Prothèse versus lunettes ?
©Université du Minnesota
Différence de taille avec ces systèmes existants, l’« œil bionique » du Minnesota ne nécessiterait pas de placer une caméra sur des lunettes, puisque les photodiodes capteraient directement la lumière au niveau d’une prothèse sur l’œil. Ceci impliquerait donc de réussir à imprimer ces photodiodes sur une surface incurvée. « C’est vrai qu’essayer d’obtenir une prothèse courbe est une question qui occupe beaucoup les chercheurs depuis longtemps déjà », note le Professeur Picaud. « Cependant, on peut légitimement se demander si ce dispositif est vraiment la solution. » En effet, les photodiodes sont d’une grande taille et peu nombreuses, cela donnerait peu de pixels pour une image qui couvrirait tout l’œil et qui serait donc de mauvaise qualité.

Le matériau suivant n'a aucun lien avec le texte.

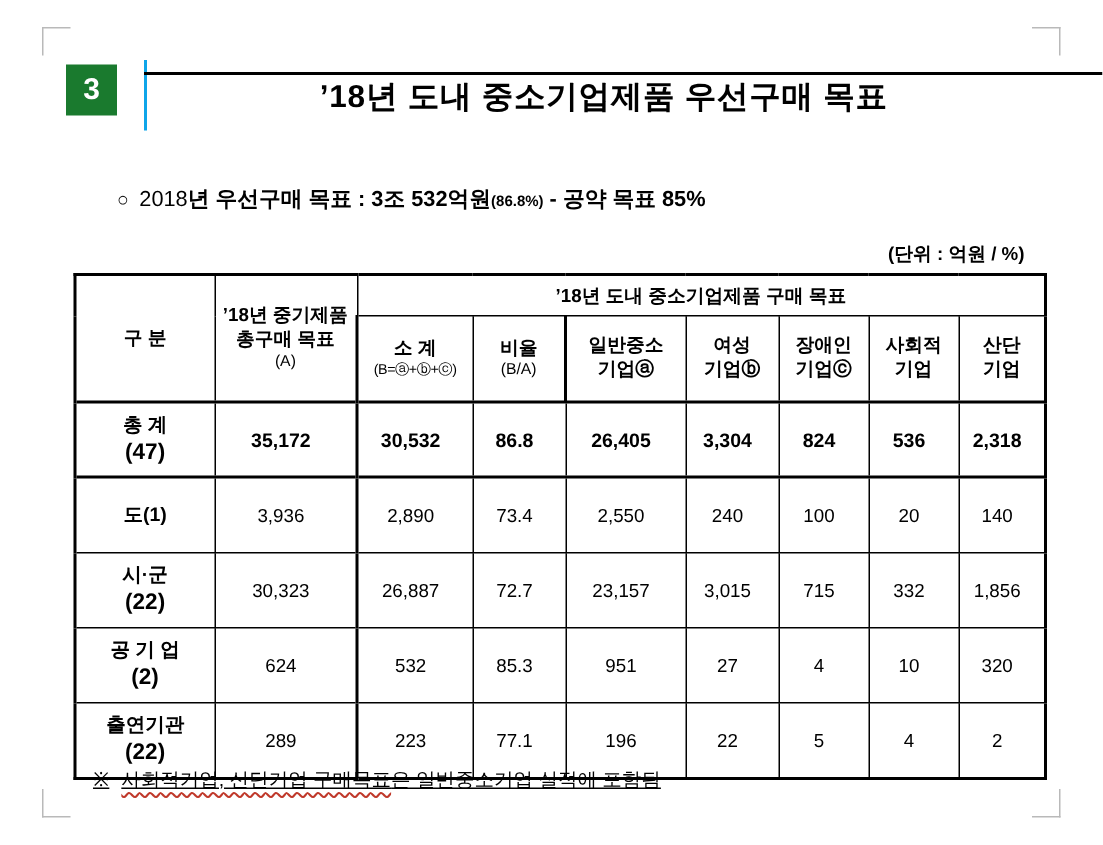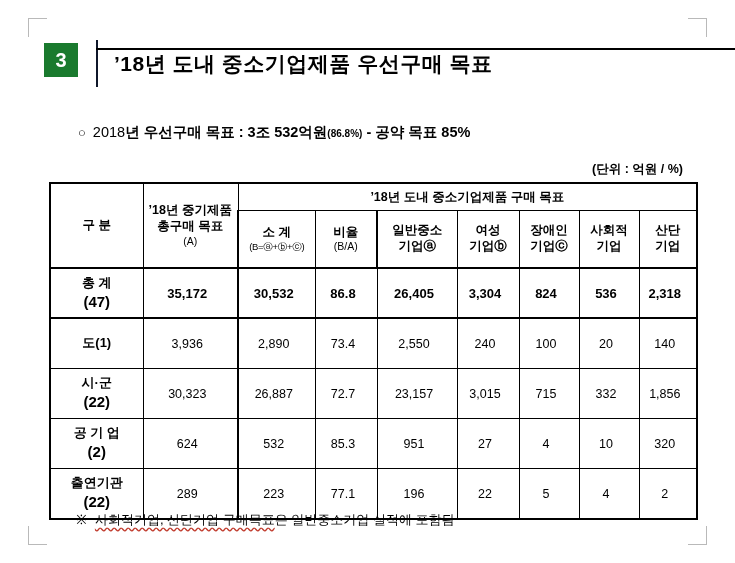--- a/index.html
+++ b/index.html
@@ -56,12 +56,13 @@
   .title-wrap {
     margin-left: 18px;
     flex: 1 1 auto;
-    border-left: 2px solid #0f172a;
+    border-left: 2px solid #0ea5e9;
     padding-left: 16px;
     height: 47px;
     box-sizing: border-box;
     display: flex;
     align-items: center;
+    justify-content: center;
   }
   .title-underline {
     position: absolute;

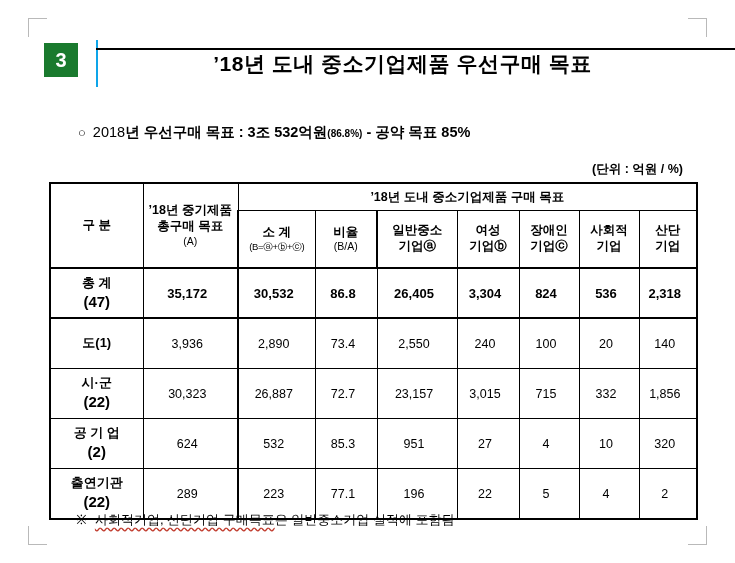--- a/index.html
+++ b/index.html
@@ -152,9 +152,10 @@
   .footnote {
     position: absolute;
     top: 510px;
-    left: 76px;
+    left: 62px;
     font-size: 13px;
     white-space: nowrap;
+    text-decoration: underline;
   }
   .footnote .mark { margin-right: 8px; }
   .squiggle {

À ce stade, il faut bien noter que le nouveau dispositif n’a pas fait l’objet de tests sur l’animal et l’homme. « Il ne s’agit pour le moment que d’un travail théorique d’un électronicien, il serait prématuré de crier à la révolution », estime le spécialiste français. « Des systèmes bien plus enthousiasmants sont en cours de développement, comme des systèmes organiques photosensibles obtenus à partir de polymères souples qui se conforment à la courbure de l’œil. Ce travail est mené en Italie actuellement sur des rongeurs et devrait bientôt être testé sur un modèle plus proche de l’homme, même s’il pose des questions de stabilité avec des soucis de perméabilité à l’eau ».

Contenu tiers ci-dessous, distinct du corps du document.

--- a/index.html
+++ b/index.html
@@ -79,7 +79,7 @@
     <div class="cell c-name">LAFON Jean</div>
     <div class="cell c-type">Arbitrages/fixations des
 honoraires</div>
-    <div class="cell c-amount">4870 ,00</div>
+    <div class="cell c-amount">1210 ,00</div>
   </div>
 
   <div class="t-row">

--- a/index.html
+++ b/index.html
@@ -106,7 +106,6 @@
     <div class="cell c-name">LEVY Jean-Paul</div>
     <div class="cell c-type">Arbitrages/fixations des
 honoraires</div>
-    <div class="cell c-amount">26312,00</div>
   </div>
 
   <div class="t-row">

Du côté du Minnesota, le Pr. McAlpine reconnait que son expérience démontre surtout pour le moment que les semi-conducteurs imprimés en 3D pourraient rivaliser avec ceux provenant d’une micro-fabrication. À la différence de ces derniers, les photodiodes de l’équipe du Pr. McAlpine peuvent être imprimés directement sur une surface courbe. L’équipe vise à améliorer son procédé en tentant de le reproduire sur un matériau hémisphérique souple implantable dans l’œil et surtout en densifiant le réseau de photodiodes afin d’augmenter encore le taux de conversion de la lumière. Des années de recherche sont encore nécessaires avant d’espérer obtenir un œil bionique chez l’homme avec ce dispositif. Cette prouesse technique relance néanmoins un espoir pour les aveugles de retrouver une vision de fonctionnement « naturel », sans traitement vidéo.